-- Exercise description --
Find the line containing "subtotal: 4696.37 -> 4018.40", then output it and every line after it through the end of the listing below, exactly as written.

-- Information given --
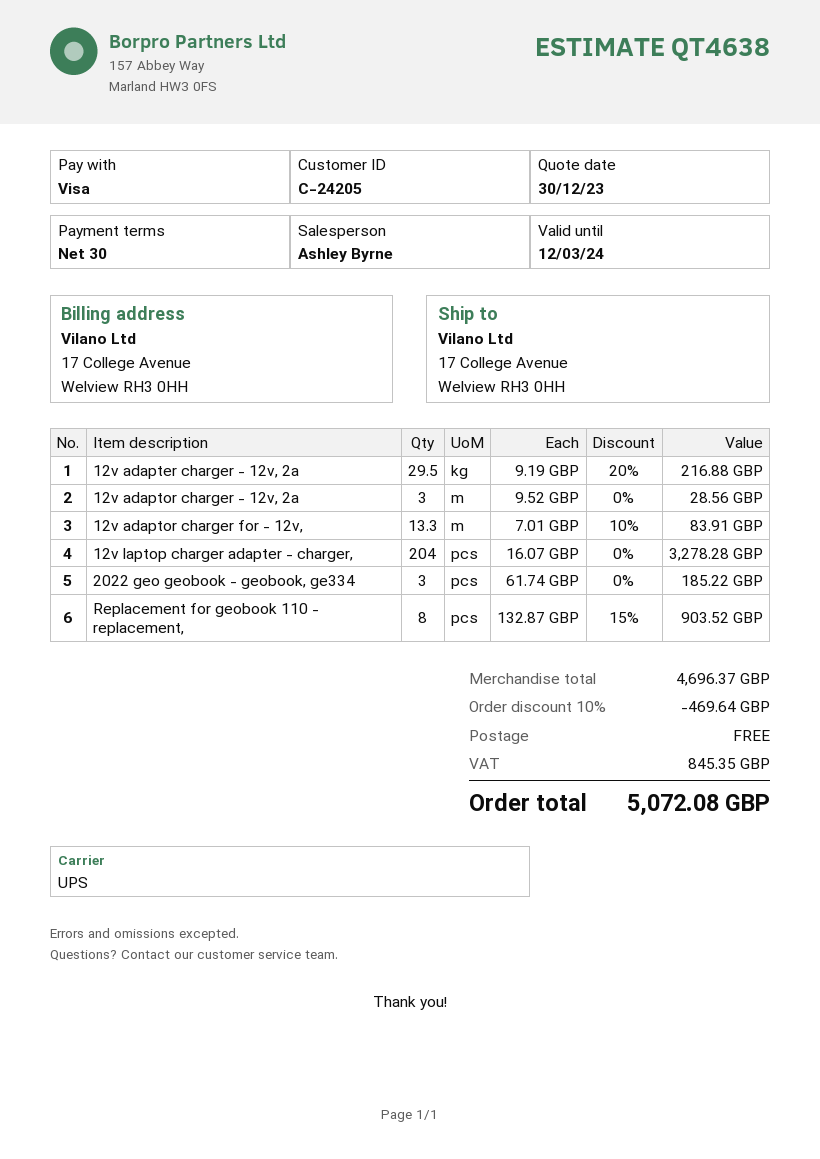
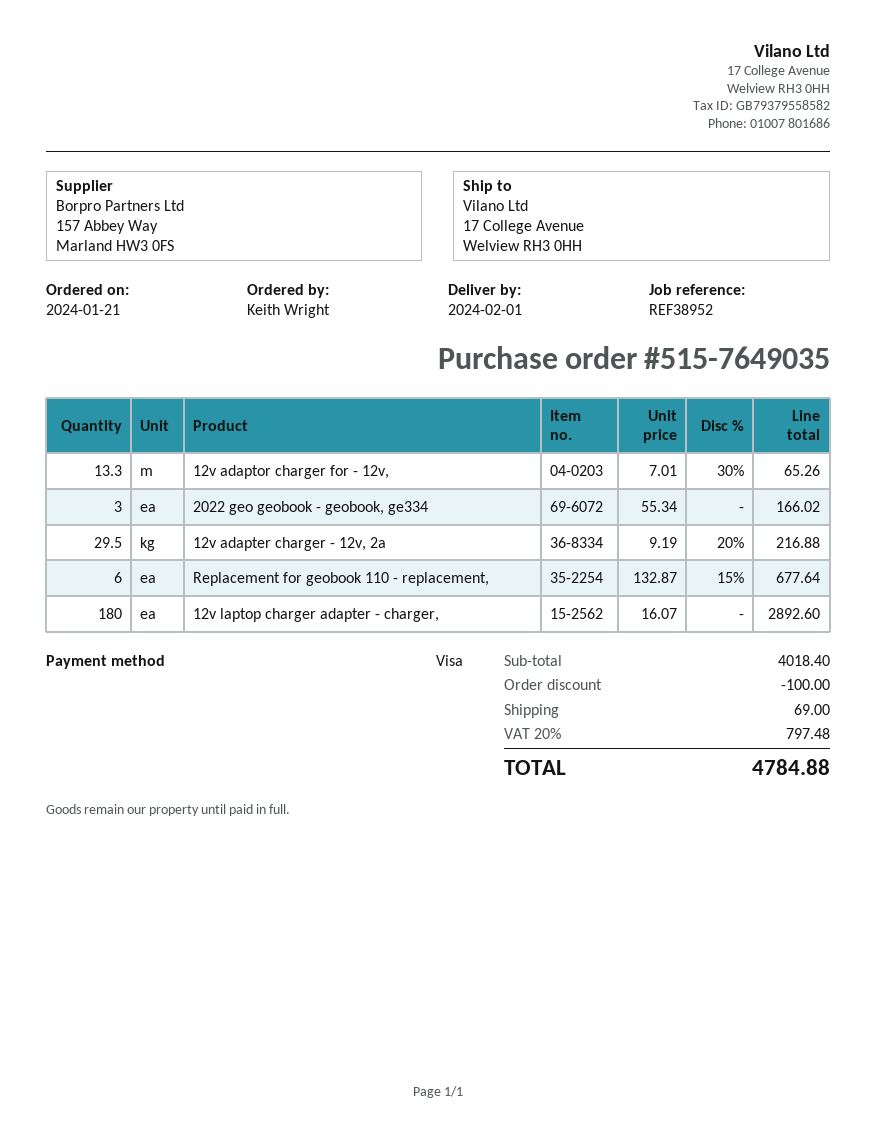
12v adaptor charger - 12v, 2a: 3 x 9.52 = 28.56 -> none
12v adaptor charger for - 12v,: 13.3 x 7.01 - 10% = 83.91 -> 13.3 x 7.01 - 30% = 65.26
12v laptop charger adapter - charger,: 204 x 16.07 = 3278.28 -> 180 x 16.07 = 2892.60
2022 geo geobook - geobook, ge334: 3 x 61.74 = 185.22 -> 3 x 55.34 = 166.02
Replacement for geobook 110 - replacement,: 8 x 132.87 - 15% = 903.52 -> 6 x 132.87 - 15% = 677.64
subtotal: 4696.37 -> 4018.40
discount: 469.64 -> 100.00
shipping: 0.00 -> 69.00
tax: 845.35 -> 797.48
total: 5072.08 -> 4784.88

-- Result of this task --
subtotal: 4696.37 -> 4018.40
discount: 469.64 -> 100.00
shipping: 0.00 -> 69.00
tax: 845.35 -> 797.48
total: 5072.08 -> 4784.88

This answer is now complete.